You have the right to object, on grounds relating to your particular situation, at any time to processing of personal data concerning you which is based on point (e) or (f) of Article 6(1) of the GDPR, including profiling based on those provisions.

The controller will no longer process the personal data concerning you unless the controller demonstrates compelling legitimate grounds for the processing which override your interests, rights and freedoms, or the processing serves the purpose of establishing, exercising or defending legal claims.

Where personal data concerning you are processed for direct marketing purposes, you have the right to object at any time to processing of personal data concerning you for such marketing, which includes profiling to the extent that it is related to such direct marketing.

If you object to processing for direct marketing purposes, the personal data concerning you will no longer be processed for such purposes.
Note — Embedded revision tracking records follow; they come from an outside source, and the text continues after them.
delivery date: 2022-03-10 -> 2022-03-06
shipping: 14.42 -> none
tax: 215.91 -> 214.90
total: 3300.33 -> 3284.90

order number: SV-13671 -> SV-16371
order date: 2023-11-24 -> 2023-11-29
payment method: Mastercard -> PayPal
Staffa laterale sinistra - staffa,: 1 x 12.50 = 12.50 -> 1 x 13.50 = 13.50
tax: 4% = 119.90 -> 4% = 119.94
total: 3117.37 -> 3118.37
You have the option, in connection with the use of information society services—notwithstanding Directive 2002/58/EC—to exercise your right to object by automated means using technical specifications.

8. Right to withdraw consent under data protection law

You have the right to withdraw your consent under data protection law at any time. The withdrawal of consent does not affect the lawfulness of processing based on consent before its withdrawal.
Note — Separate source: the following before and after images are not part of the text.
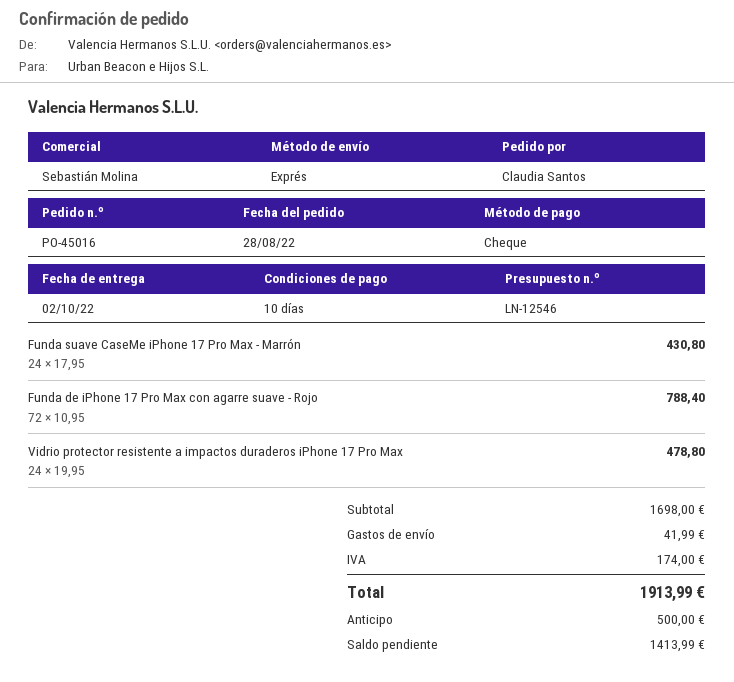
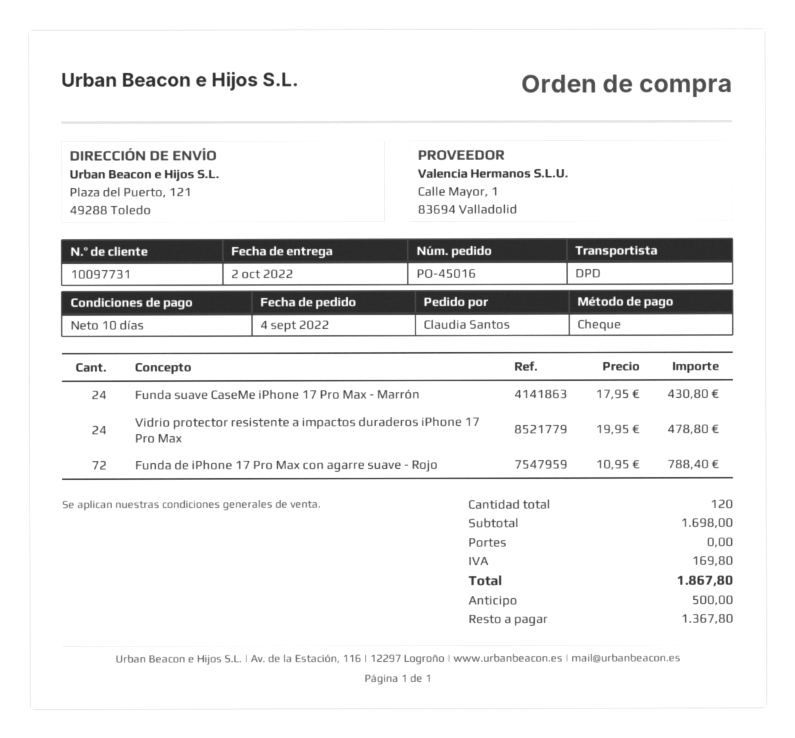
order date: 2022-08-28 -> 2022-09-04
shipping method: express -> DPD
shipping: 41.99 -> 0.00
tax: 174.00 -> 169.80
total: 1913.99 -> 1867.80
balance: 1413.99 -> 1367.80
9. Right to lodge a complaint with a supervisory authority

Without prejudice to any other administrative or judicial remedy, you have the right to lodge a complaint with a supervisory authority, in particular in the Member State of your habitual residence, your place of work, or the place of the alleged infringement, if you consider that the processing of personal data relating to you infringes the GDPR.

Without prejudice to any other administrative or judicial remedy, you have the right to lodge a complaint with a supervisory authority, in particular in the Member State of your habitual residence, your place of work, or the place of the alleged infringement, if you consider that the processing of personal data relating to you infringes the GDPR. The supervisory authority with which the complaint has been lodged shall inform the complainant of the progress and outcome of the complaint, including the possibility of a judicial remedy pursuant to Article 78 GDPR.

List of Data Processors

Converia GmbH
Kaufstr. 2-4
99423 Weimar
 

Type of processing:

  • Hosting and operation of the Converia conference management software
  • Maintenance and support

Data Protection Information

For processing payments, we use the payment service provider secupay AG, Goethestraße 6, 01896 Pulsnitz, Germany. secupay AG is a payment institution authorized by the German Federal Financial Supervisory Authority (BaFin).
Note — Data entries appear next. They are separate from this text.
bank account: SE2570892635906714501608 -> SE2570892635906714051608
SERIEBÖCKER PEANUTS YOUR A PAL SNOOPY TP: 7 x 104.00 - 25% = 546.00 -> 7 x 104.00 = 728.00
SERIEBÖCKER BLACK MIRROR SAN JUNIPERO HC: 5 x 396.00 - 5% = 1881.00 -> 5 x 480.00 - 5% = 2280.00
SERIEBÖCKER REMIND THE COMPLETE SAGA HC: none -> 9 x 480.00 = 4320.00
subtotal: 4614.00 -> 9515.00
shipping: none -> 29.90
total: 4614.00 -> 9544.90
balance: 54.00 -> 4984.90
Secupay acts under its own data protection responsibility (Section 1 Paragraph 1 Sentence 2 No. 6 of the German Payment Services Supervision Act (ZAG) in conjunction with Article 6 Paragraph 1 Letters b, c and f of the GDPR) and processes your personal data exclusively for the execution and processing of the respective payment transaction.

The following data is processed during the payment process:

  • Payment information (e.g., IBAN, credit card number, security code, payment amount)
  • Transaction data (e.g., time, reference number, purpose of payment)
  • Contact details (e.g., name, address, email address)

Data processing is carried out for the purpose of secure and reliable payment processing and to fulfill legal obligations regarding fraud prevention, anti-money laundering, and record-keeping requirements.

Legal basis for processing:

  • Art. 6 para. 1 lit. b GDPR (performance of a contract),
  • Art. 6 para. 1 lit. c GDPR (legal obligation),
  • Art. 6 para. 1 lit. f GDPR (legitimate interest in secure payment processing).

Data is transferred exclusively to the recipients necessary for payment processing, in particular banks, credit institutions, and, where applicable, commissioned IT service providers.

Data is stored only as long as necessary for the processing purpose. Secupay deletes or anonymizes your data in accordance with legal requirements after the processing purpose has ceased to exist.